Why f(NULL) is finally triggering the f(string*)?
NULL is of type NullClass. It can't be converted to an int, but the user-defined conversion NullClass -> T* can be used to convert it to a string*, so void f(string*) is selected.
Note that this works because there is only one overload of f that takes a pointer. If you had two overloads,
void f(int*);
void f(float*);
the call would be ambiguous because the NullClass -> T* conversion can be converted to both int* and float*.
template<class T> operator T*() means that there is an implicit conversion from NullClass to T* for any T.
When you're calling f(NULL), the compiler needs to decide which overload to use. Since neither overload takes an object of type NullClass, it looks which implicit conversions exist. There is no conversion to int, but there is one to string*, so the conversion is applied and the string* overload is called.
operator Anything() overloads the "cast" operator. Whenever NullClass needs to be converted to Anything, this function will be called, and the result will be used.
In your case, Anything is T* where T can be any type (it is a template parameter), meaning a NullClass supports casting to any pointers.
Since NullClass can be cast into any pointers, including a string*. So the f(string*) version will be used.
Q1> I have problems to understand the following statement
template<class T> operator T*() const { return 0; }
Specially, what is the meaning of operator T*()?
It's an implicit conversion operator. It makes it possible to have objects of the type it belongs to implicit convert to the target type T* here. This version is a special one, since, being a template, it can convert an object of that NullClass to any pointer type.
Implicit conversion are frowned upon for good reasons. They have the bad habit of kicking in at unexpected moments, making the compiler call an unintended version of an overloaded function. Having a templatized implicit conversion operator is especially evil because templatization multiplies the possibilities.

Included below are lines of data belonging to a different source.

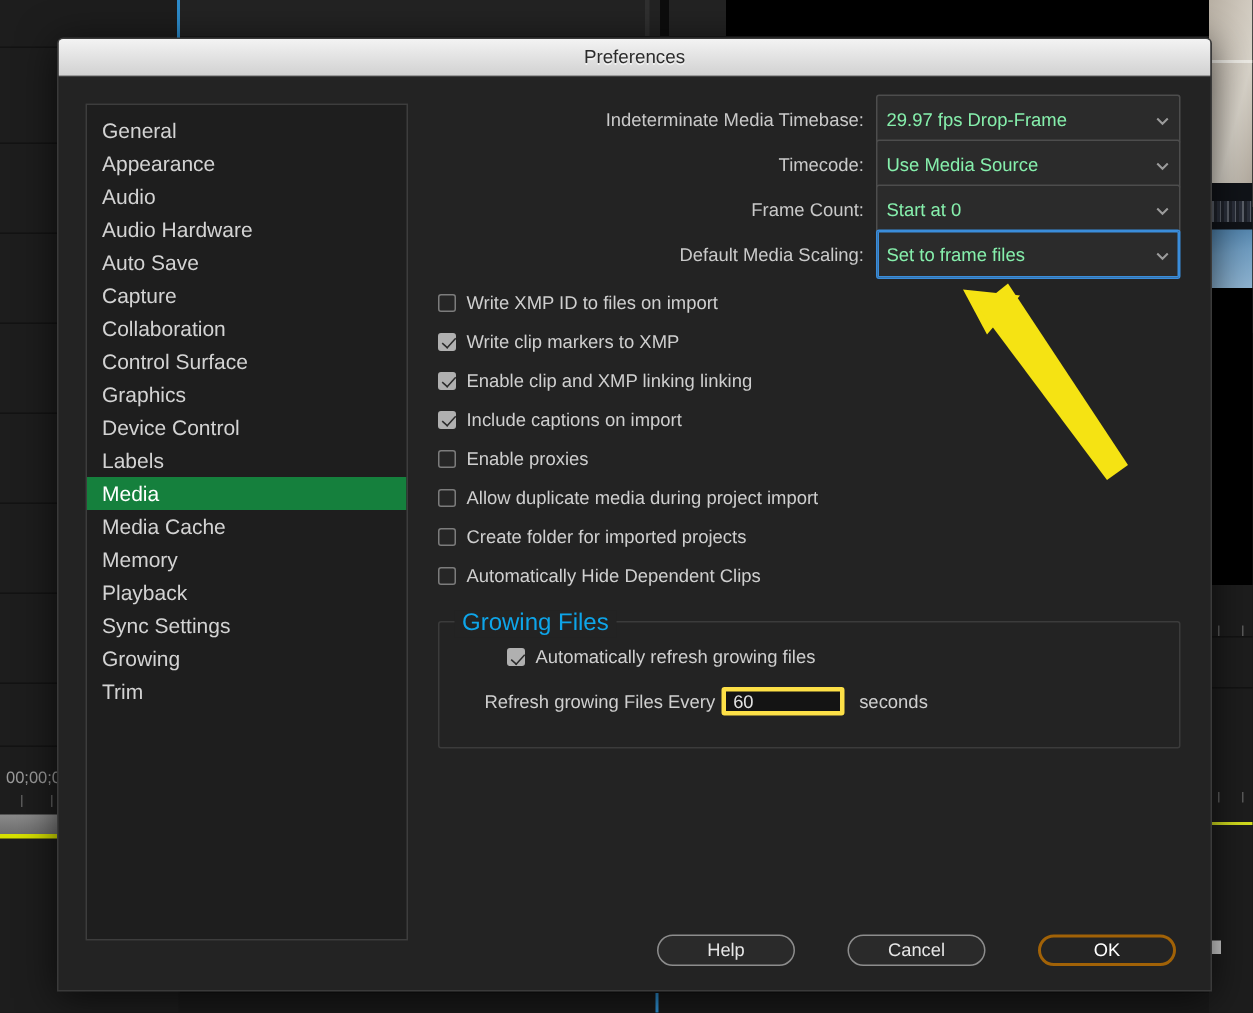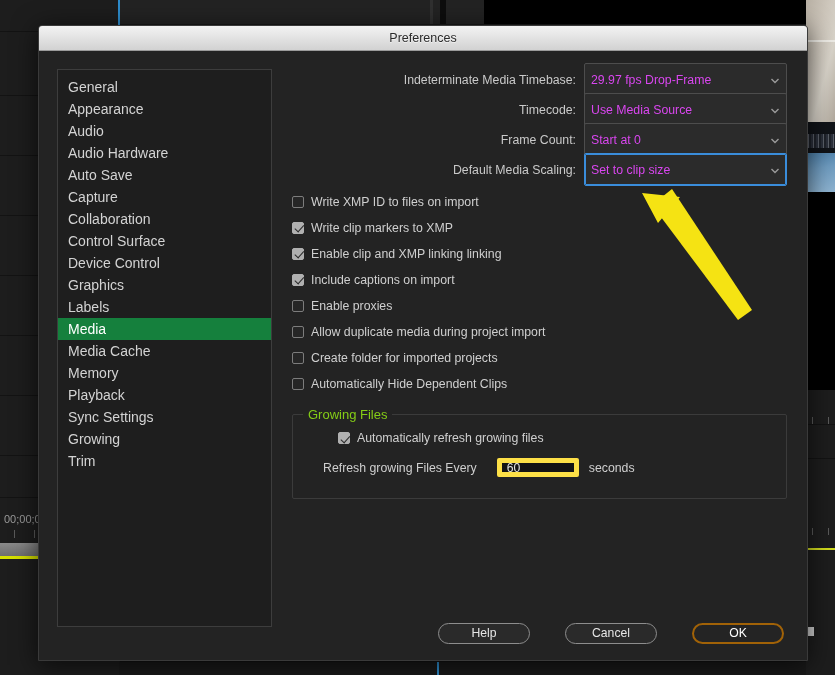--- a/index.html
+++ b/index.html
@@ -124,7 +124,7 @@
     border-radius: 2px;
     display: flex; align-items: center;
     padding: 0 6px;
-    color: #d946ef; font-size: 12.3px;
+    color: #86efac; font-size: 12.3px;
     position: relative;
     cursor: default;
   }

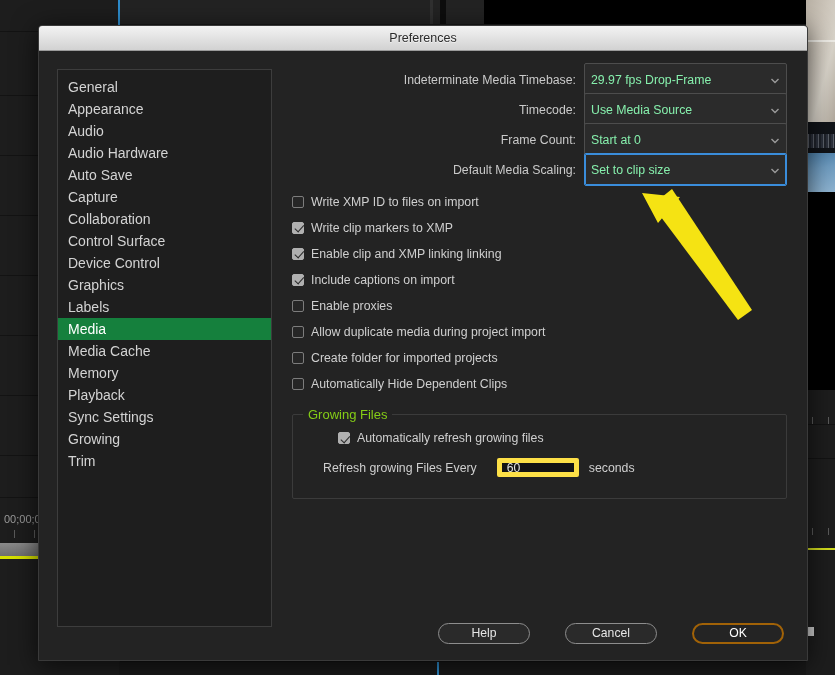--- a/index.html
+++ b/index.html
@@ -380,7 +380,7 @@
           <div class="row">
             <span class="row-label">Default Media Scaling:</span>
             <div class="select focused">
-              <span>Set to clip size</span>
+              <span>Set to frame files</span>
               <span class="chev">
                 <svg viewBox="0 0 10 10" width="10" height="10">
                   <path d="M1.5 3.5 L5 7 L8.5 3.5" fill="none" stroke="#9a9a9a" stroke-width="1.4"></path>

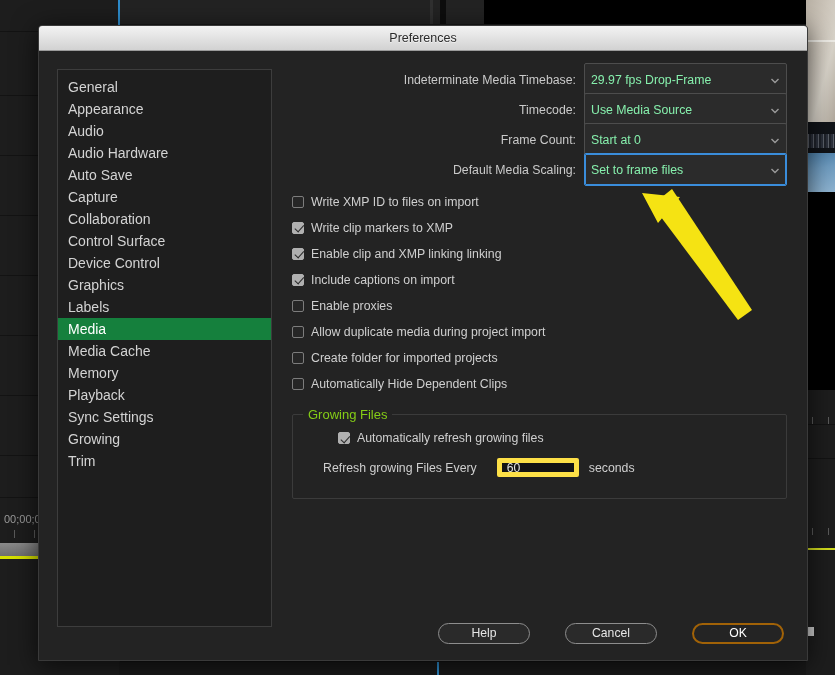--- a/index.html
+++ b/index.html
@@ -311,10 +311,10 @@
           <span>Control Surface</span>
         </div>
         <div class="side-item">
+          <span>Graphics</span>
+        </div>
+        <div class="side-item">
           <span>Device Control</span>
-        </div>
-        <div class="side-item">
-          <span>Graphics</span>
         </div>
         <div class="side-item">
           <span>Labels</span>

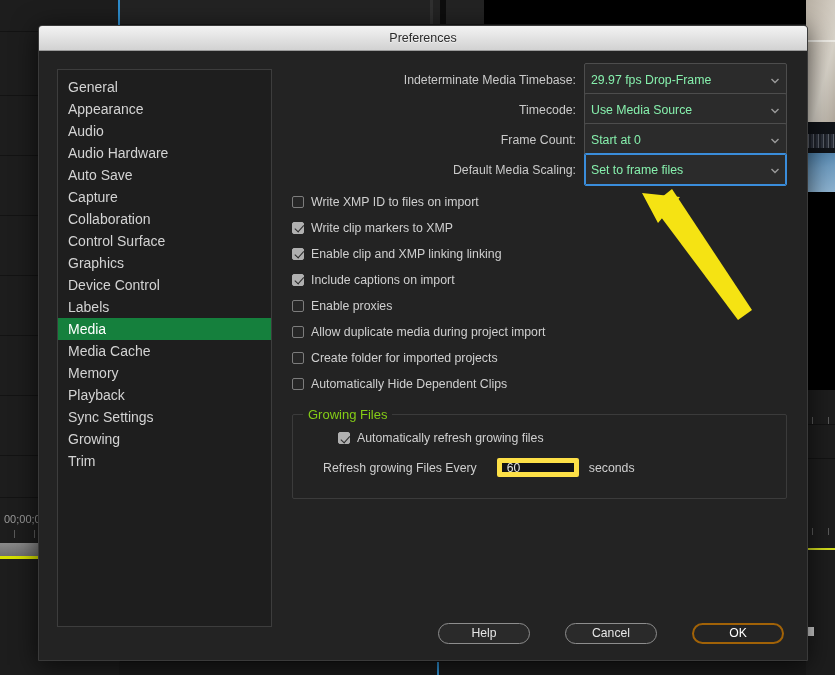--- a/index.html
+++ b/index.html
@@ -178,7 +178,7 @@
     position: absolute; top: -8px; left: 10px;
     background: #232323;
     padding: 0 5px;
-    color: #84cc16; font-size: 13px;
+    color: #0ea5e9; font-size: 16px;
   }
   .gb-row { display:flex; align-items:center;padding-left:33px; }
   .gb-row.second { margin-top: 13px; padding-left: 18px; }

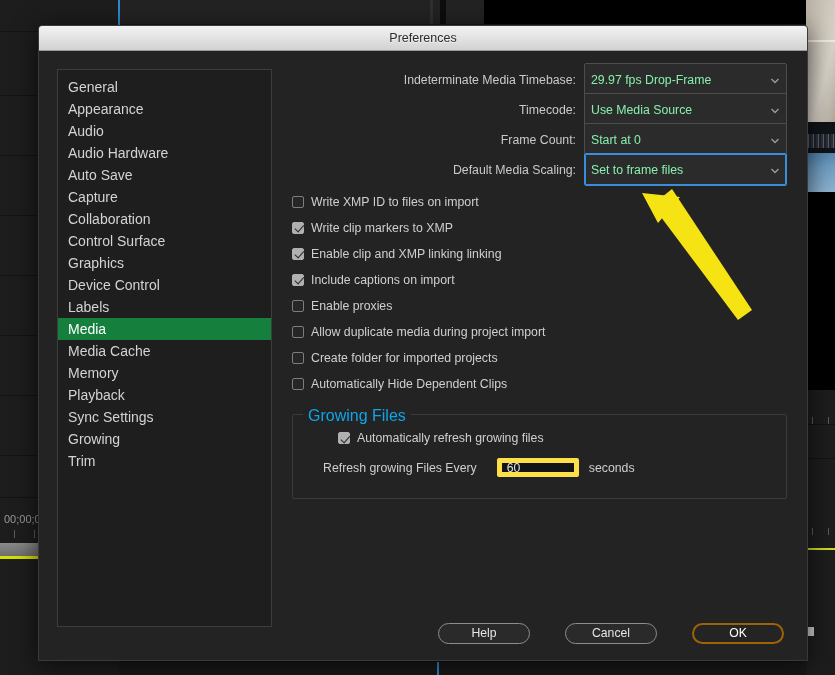--- a/index.html
+++ b/index.html
@@ -185,12 +185,12 @@
   .num-input {
     width: 82px; height: 19px;
     background: #141414;
-    border: 5px solid #fde047;
+    border: 3px solid #fde047;
     border-radius: 2px;
     color: #e2e2e2; font-size: 12.2px;
     padding: 0 5px;
     display: flex; align-items: center;
-    margin: 0 10px 0 20px;
+    margin: 0 10px 0 4px;
   }
   .gb-text { color:#cfcfcf; font-size:12.3px; }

Q2> Why f(NULL) is finally triggering the f(string*)?
See above. There is no possible conversion to int, so the implicit conversion operator kicks in and converts an NullClass object into any pointer requested.
I suppose this is intended. Usually you don't want a pointer to be converted to an integer, which is why that class has an implicit conversion into any pointer, but none to int.
That NullClass isn't all that bad, but the NULL instance of it is pure stupidity. As soon as you include any of the many headers that define the NULL macro (defined to be 0, i.e. an integer constant), the preprocessor will trample over all source and replace each usage of NULL with 0. Since you can't avoid to include this, this error renders the whole class pretty much useless.
The NuLLClass provides a conversion function to convert to a pointer. When you call f(NULL), it will try to find a way to convert NULL to a valid argument for f.
Because you can call operator T*() on NULL, it will with T=string. This fulfills the demand for f(string *). Since there is no way to convert NULL to an int, there is only one clear choice of which function to call.
Specially, what is the meaning of operator T*()?
It is a conversion operator to type T*. It allows operations such as (T*)NULL.
Q2> Why f(NULL) is finally triggering the f(string*)?
Because the compiler looks for the best match between the arguments and the method's signature, in this case choosing template<typename T> NullClass::operator T*(), where T=string.
Related
I have a typedefined shared_ptr<> which I am using in a conditional check.
This is how it is defined:
typedef std::shared_ptr<T> typeTPtr;
Then I am passing it to a function taking a bool argument:
void Foo(bool);
When I try to do:
typeTPtr ptrT = ...
Foo(ptrT);
I get the error an error saying
cannot convert argument from T to bool
I believe std::shared_ptr has bool operator explicitly defined.
Why is the compiler not converting shared_ptr to bool?
I am using Visual C++ 2017
Thank you.
It indeed does have an operator bool, but this operator is explicit, so you should perform a cast:
foo(static_cast<bool>(ptr));
Note that there is no need for a cast inside of if statement because it is considered an explicit conversion.
The operator bool() of shared_ptr is marked explicit. So implicit conversions are not possible.
Use a static_cast instead for explicit conversion.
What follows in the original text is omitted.